> _DATA FOR ANALYSIS_:
※
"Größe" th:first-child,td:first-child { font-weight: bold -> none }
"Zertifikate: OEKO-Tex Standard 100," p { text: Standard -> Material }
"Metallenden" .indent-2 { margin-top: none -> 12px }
※
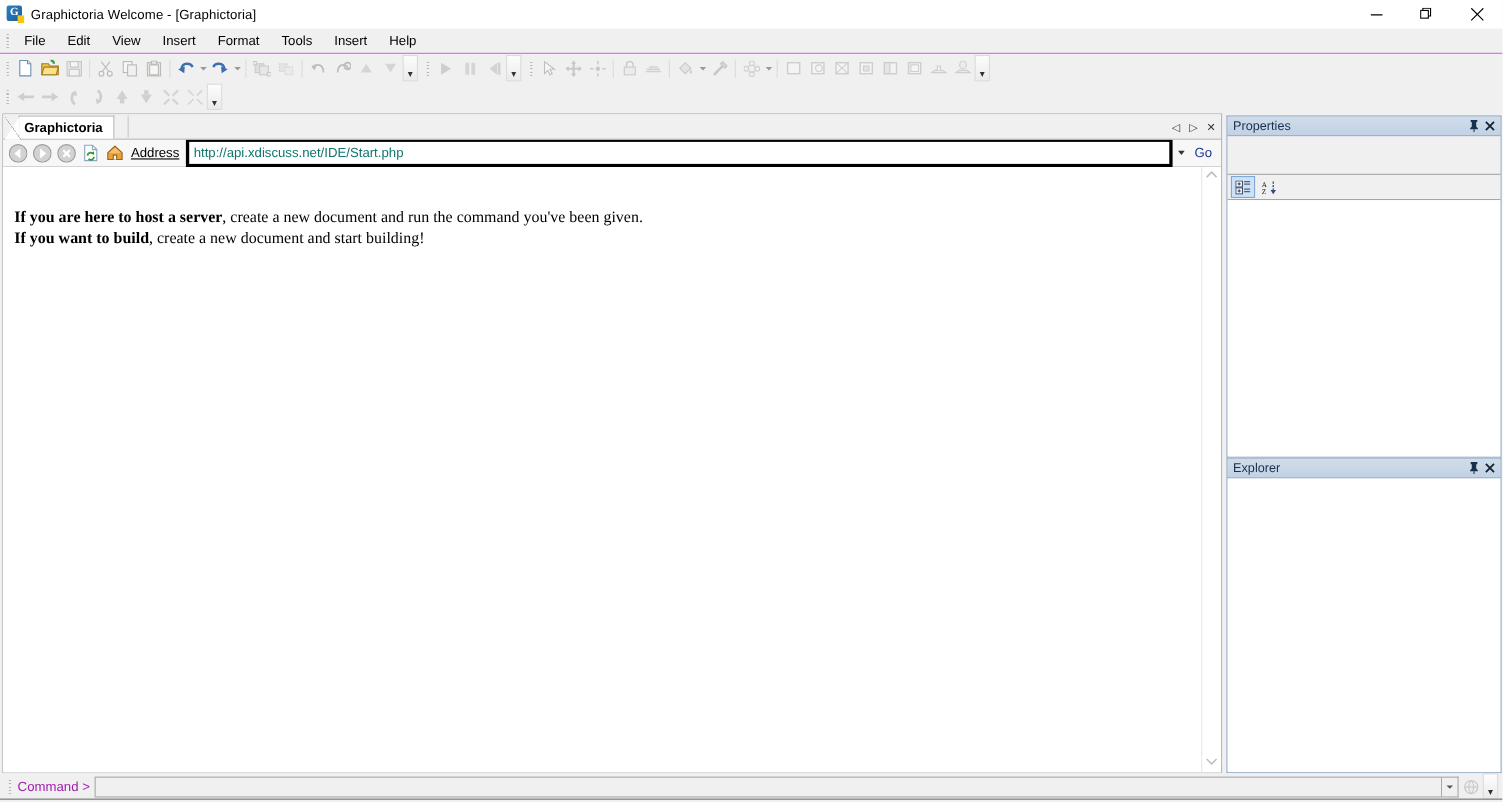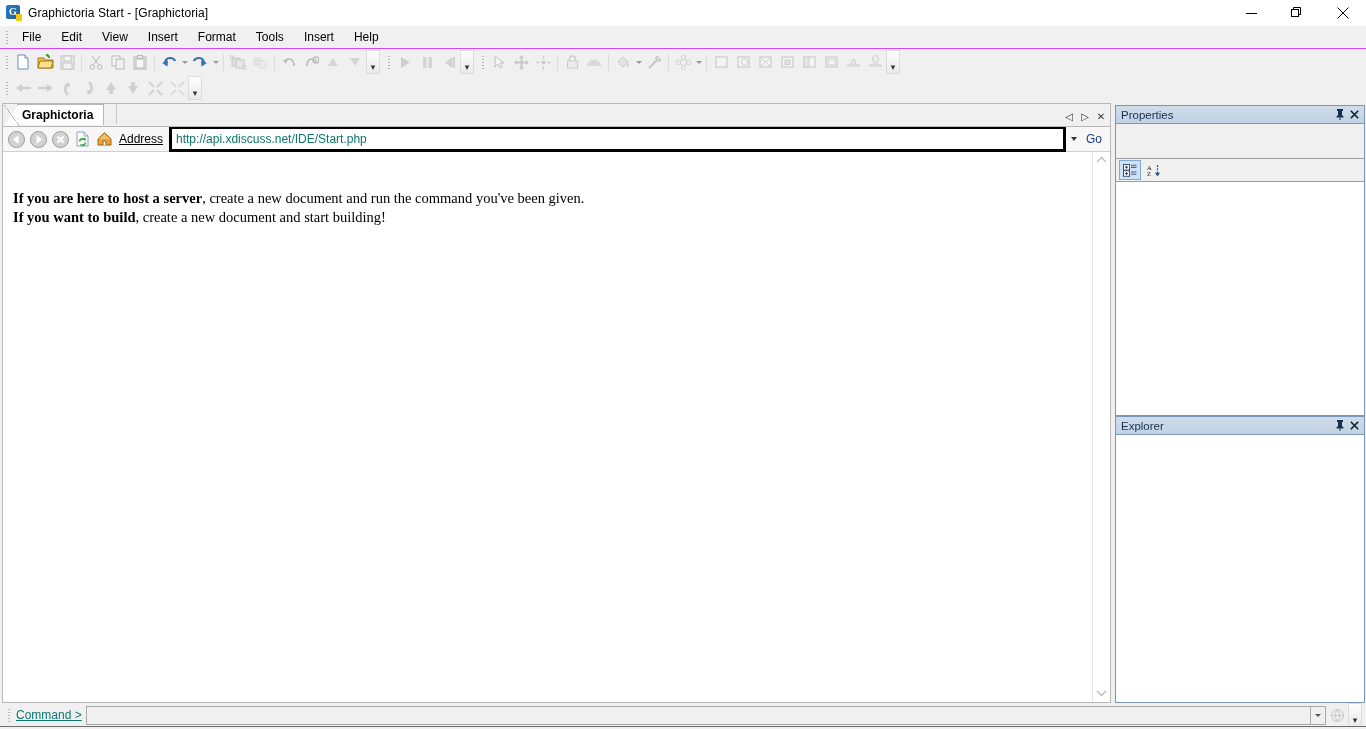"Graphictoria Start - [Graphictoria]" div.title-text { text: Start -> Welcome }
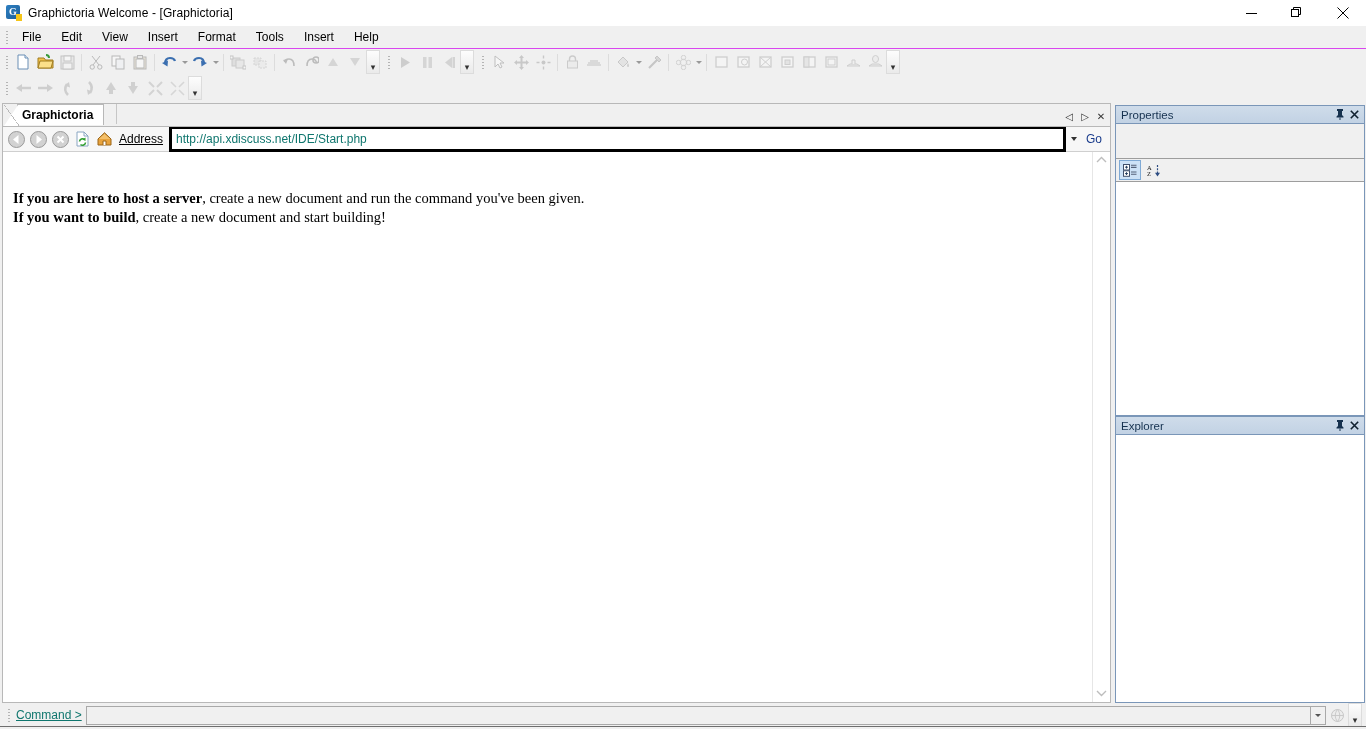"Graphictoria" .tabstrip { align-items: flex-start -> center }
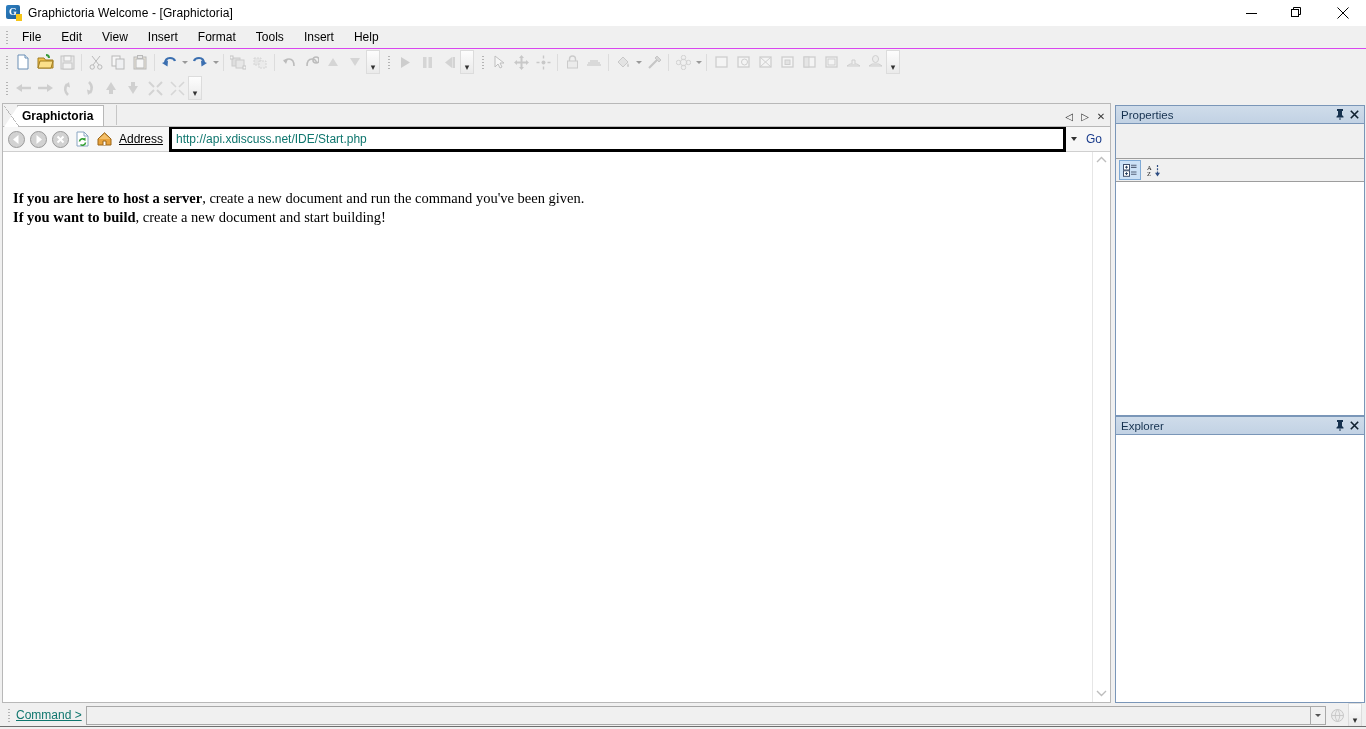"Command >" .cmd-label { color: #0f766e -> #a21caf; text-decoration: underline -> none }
※
> _WORK REQUIRED_: Return, exactly as they stand, the lines above from the one with "align-items: flex-start ->" to the one with "color: #0f766e ->", omitting any pictures among them.

> _WRITTEN SOLUTION_:
"Graphictoria" .tabstrip { align-items: flex-start -> center }
"Command >" .cmd-label { color: #0f766e -> #a21caf; text-decoration: underline -> none }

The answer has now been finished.